As an information professional I have been asked many times to justify the existence of the Information Centre or Library where I have worked. Management wanted to know why they should continue to pay for literature searching, articles and Inter Library Loans when they could find everything they needed “on the web”. They also wanted to know why they should continue paying me when everyone had access to the Internet through their desktops.
As most of you will be aware, the inroads being made by Google and others into making published works available on line, and with virtually every library catalogue available for searching, the arguments that we have used in the past may appear to be wearing a little thin. So how can we as Information Professionals continue to justify our existence, and our salaries in the face of mounting digitisation and availability of free (and not so free) information on the web?
In this Issue we will be looking at:
- How big is “the net” anyway?
Just the facts ma’am!
Where did you say you found it again?
Fee vs. Free
How big is “the net” anyway?
It appears there are no definitive figures for the size of the Internet. Which is hardly surprising given the speed in which web sites can be updated and deleted. And then of course there are those web pages that are hidden behind firewalls, inside databases and frames based web sites. It is interesting that these kinds of website cannot be accessed by the many robots and spiders that crawl through the world wide web .if they come to a link that is broken, or the site requires you to ask a question in order to retrieve an answer (think Whitepages and Amazon) they simply move on. Which is probably a good thing in some cases. Can you imagine the fun and games of finding telephone numbers and names and addresses in your search results?
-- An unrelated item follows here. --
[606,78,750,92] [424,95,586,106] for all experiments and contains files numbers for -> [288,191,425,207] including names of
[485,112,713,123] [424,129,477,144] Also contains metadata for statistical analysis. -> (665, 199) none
But going back to the size of the “net” for just a minute. The figures that are quoted cannot say with certainty whether these figures are based on total web sites or the number of pages within the websites. Perhaps a slightly better indication of the size of the WWW is the number of active Domains there are in operation. Typically a domain name is registered for a short period of time (typically 1-2 years) after which time it can be renewed, should the owner want to. And if they don’t want to renew then of course the domain is up for grabs to the quickest new purchaser.
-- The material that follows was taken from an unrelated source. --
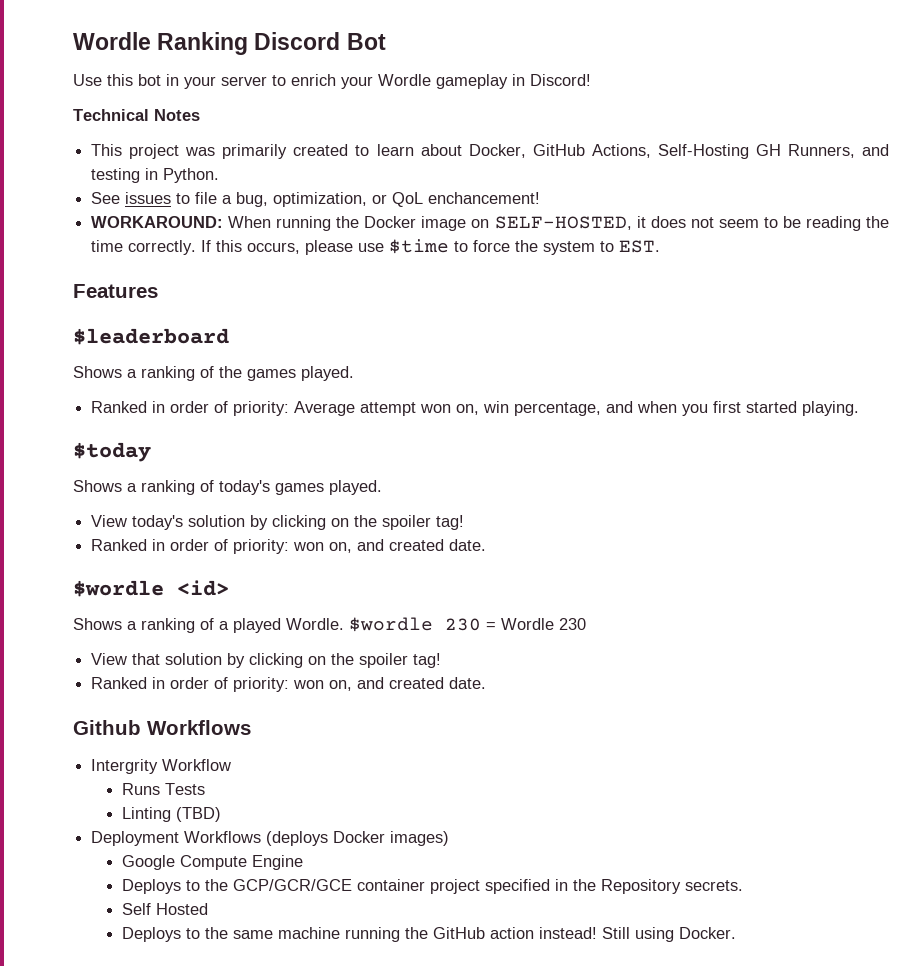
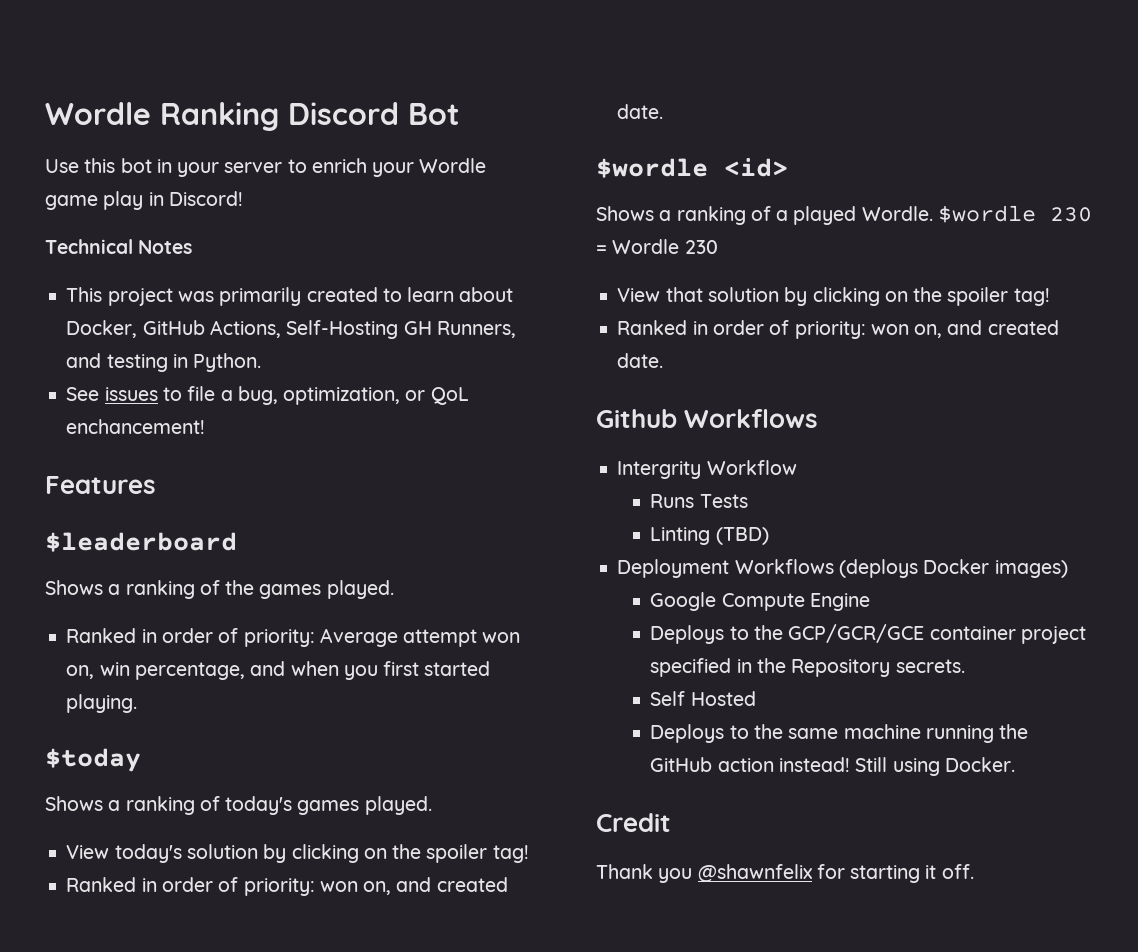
[436,74,508,89] gameplay -> [45,191,144,210] game play
[91,216,889,231] [91,239,661,255] // WORKAROUND: When running the Docker image on SELF-HOSTED, it does not seem to be reading the time correctly. If this occurs, please use $time to force the system to EST. -> (206, 426) none
(737, 933) none -> [596,813,671,832] [596,864,974,883] // Credit // Thank you @shawnfelix for starting it off.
However, even this is not a true indication of active websites as some domain names are purchased and never used.
Is it any wonder then, that information you found a few days ago may not be available today. Or if it is there, how certain can you be that it is the same information. Ie., it hasn’t been changed by the owner or editor of the site. The answer is well unless you are the owner of a particular site, you usually can’t tell from a cursory glance.
The problems caused by this rapid evolution and the world of the information provider are immense. But it certainly beats the old cliché, that everything is on the net .oh and if it is on the net, then it must be free to use and utilise. How can I put this politely wrong and wrong again.
So how can we as information specialists persuade the powers that be (and pays our wages) that not everything is actually on the Internet, and if it is, then:
a) it must be factually correct.
b) it can be found.
c) and it doesn’t cost anything to access.
Just the facts ma’am
Taking the first point we mentioned. Not everything that is provided on the internet can be classed as factually correct. Any website can be biased. It all depends on where you are looking from. Why should I make such a rash statement. Well everyone has their own point of view. Everyone has their own set of reference points and value systems in place. What may seem like a perfectly logical set of events may in fact be just someone;s recollections. Whilst it can be argued that sites such as Wikipedia (the online encyclopedia) is one of the best “free” websites for just about anything, readers should also be aware that the information contained in the website is open to edit from just about anyone. It is also interesting to note that in the FAQ’s and editors pages, that some of the “editors” were objecting to other “editors” work and demanding the persons work be removed and the person prevented from “defacing” the site again. Interesting.
But it emphasises a major point most websites do not have peer reviewed material, let alone edited material contained in the pages. Load up your favourite search engine of choice and try spelling a word incorrectly and see how many references you get. Oh and for the seriously bored amongst you try http://www.alltooflat.com/geeky/elgoog/m/index.cgi – yes the search engine backwards and see what you get when you type in a word or two ..some people really do have far too much time on their hands.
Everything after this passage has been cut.